Le Citoyen du 23 décembre 1932: Chez les Bolchéviques. Un paradis!!!
«Le "Courrier socialiste" publie une lettre de son correspondant à Moscou dont voici le substance: Les dirigeants communistes semblent avoir perdu la tête et on s'attend à des changements importants, vu le mécontentement général parmi les ouvriers et les paysans. Même les communistes les plus sûrs critiquent maintenant la "ligne générale" annoncée par le gouvernement. La GPU travaille en cachette. Les arrestations deviennent de plus en plus fréquentes. Des ouvriers disparaissent et l'on ne peut savoir pourquoi. Les ouvriers souhaitent ardamment une guerre ("sans guerre, disent-ils, rien ne changera et nous creverons tous"). Les paysans aussi la désirent, mais ils sont plus agressifs. "Donnez-nous des armes et nous chambarderons tout". La haine des paysans contre les Soviets grandit de jour en jour.

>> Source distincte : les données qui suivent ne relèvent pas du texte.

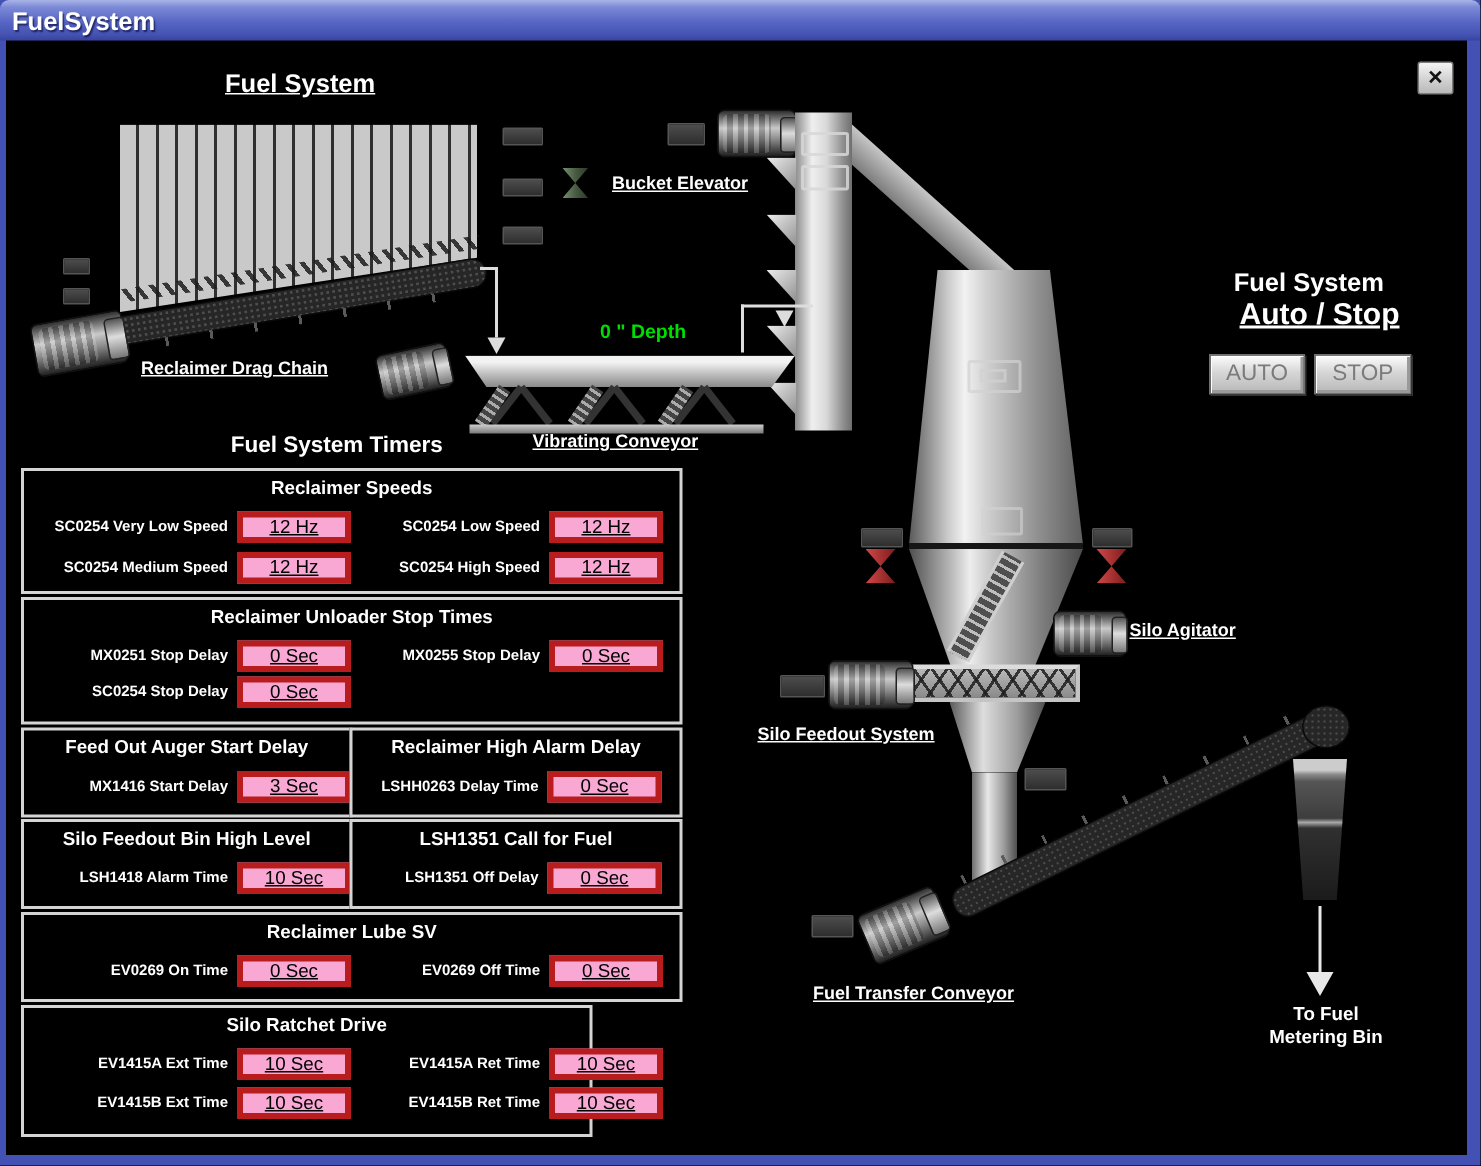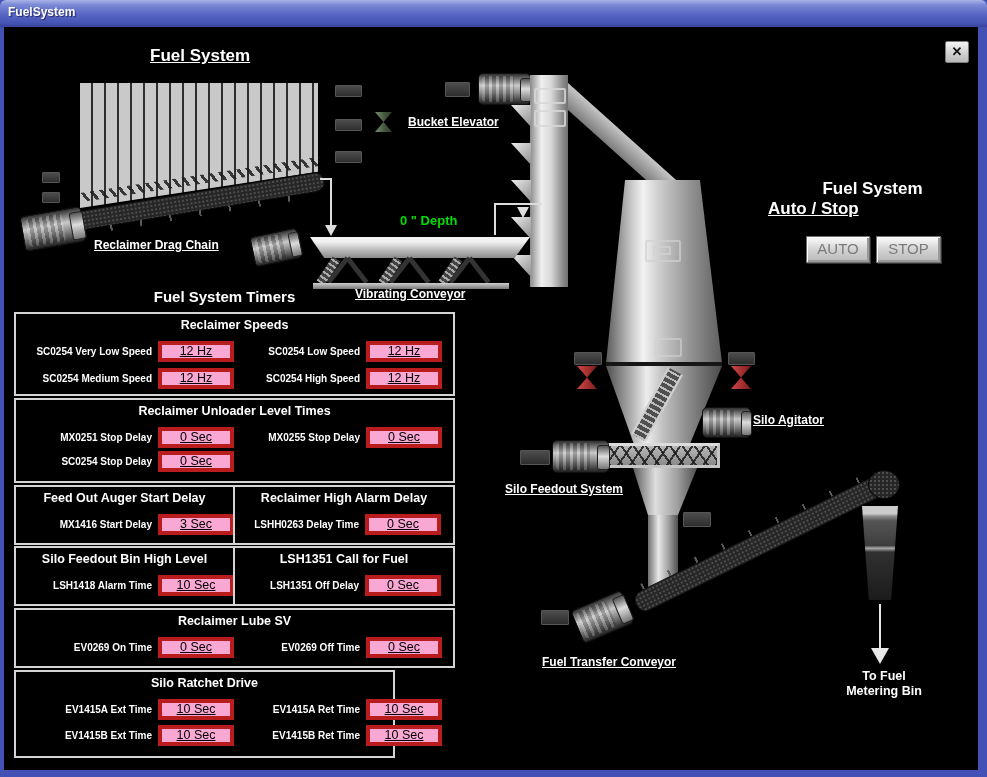"FuelSystem" .titlebar .ttext { font-size: 12px -> 17px }
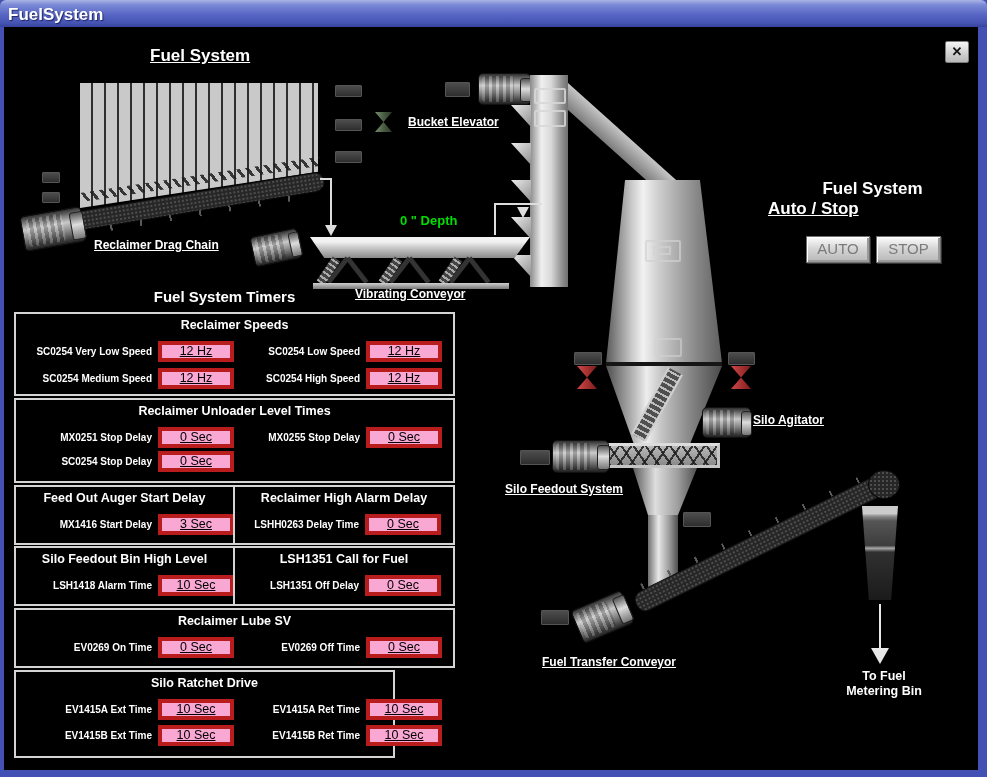"Auto / Stop" div.btext { font-size: 17px -> 20px; left: 764px -> 724px; text-align: left -> right }
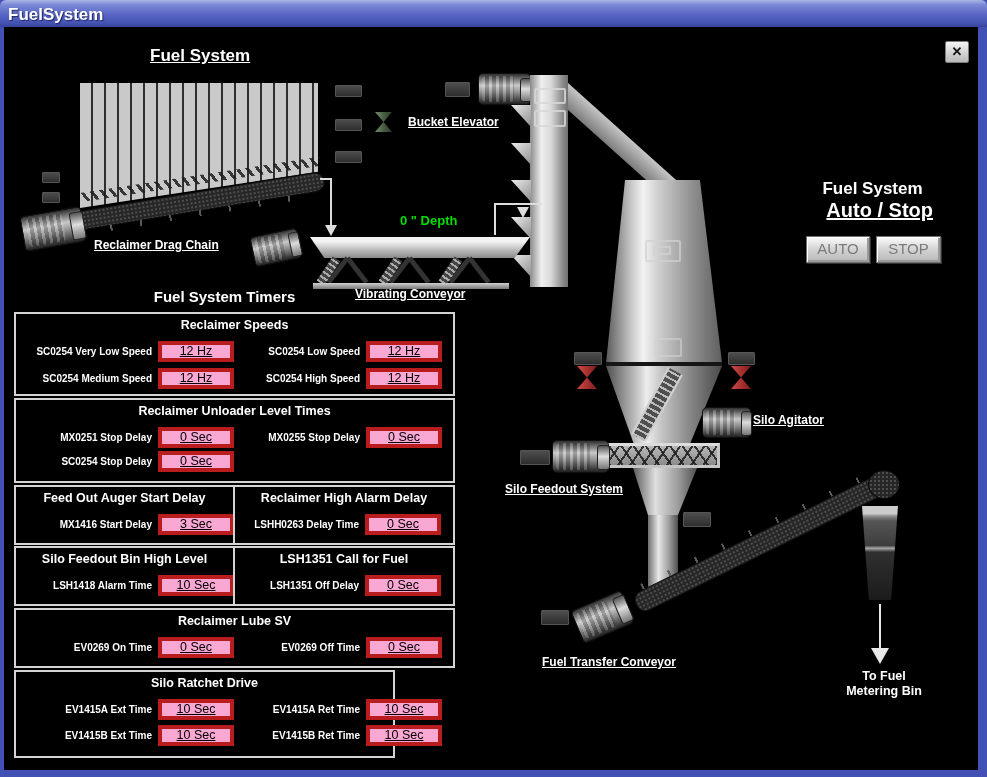"Reclaimer Unloader Level Times" div.hdr { text: Level -> Stop }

Les communistes font tout pour les exaspérer: en voici un exemple: En Ukraine, les communistes avaient acheté aux paysans des kolkhozes la viande de leur bétail pour 8 roubles le pond (16 kg): le lendemain, ils la revendaient sur le marché où les ces paysans allaient vendre leurs produits pour le prix de 8 roubles la livre (32 fois plus cher!)
Pour détourner l'attention du fiasco gigantesque du premier plan quinquennal, de la dureté de la "dékoulakisation", en fait le retour du servage aboli en 1861, alors que règne une famine qui va assassiner plus de 10 millions d'innocents, Moscou lance une grande campagne pour exploiter la crise économique (celle des états capitalistes, pas du régime socialiste soviétique). Ce sera la peinture de "Deux mondes", le capitalisme détruisant des récoltes alors que la famine sévit, système qui est à l'agonie, face aux victoires dans l'édification du socialisme grâce à une économie planifiée. L'apparat de propagande va travailler à fond pour duper et des millions d'«idiots utiles» tomberont dans ce piège. Des romans comme ceux de Steinbeck "Les raisins de la colère", le "Don paisible" de Cholokov, etc seront produits et/ou vantés par la claque communiste pour amplifier la noirceur de la crise des capitalistes et cacher celle, encore bien pire, ce celle du socialisme.
Dans cette mise en scène planétaire, Moscou utilise sa presse, les compagnons de route des communistes et des opérations comme le Congrès d'Amsterdam qui aurait dû avoir lieu à Genève.
Le Citoyen, en 3e colonne, essaie de faire la liste des si nombreuses organisations contrôlées par Moscou. «La presse subventionnée et contrôlée par Moscou est représentée en France par plus de 50 journaux et périodiques.»
Enfin, on oublie toujours la "belle histoire de Pavel Morozov", cet enfant qui dénonce ses parents au GPU, une opération de propagande de cette époque.
«Un exemple de la propagande antireligieuse soviétique, selon le Service d'information du Conseil universel des UCJG (Union s chrétienne de Jeunes Gens).»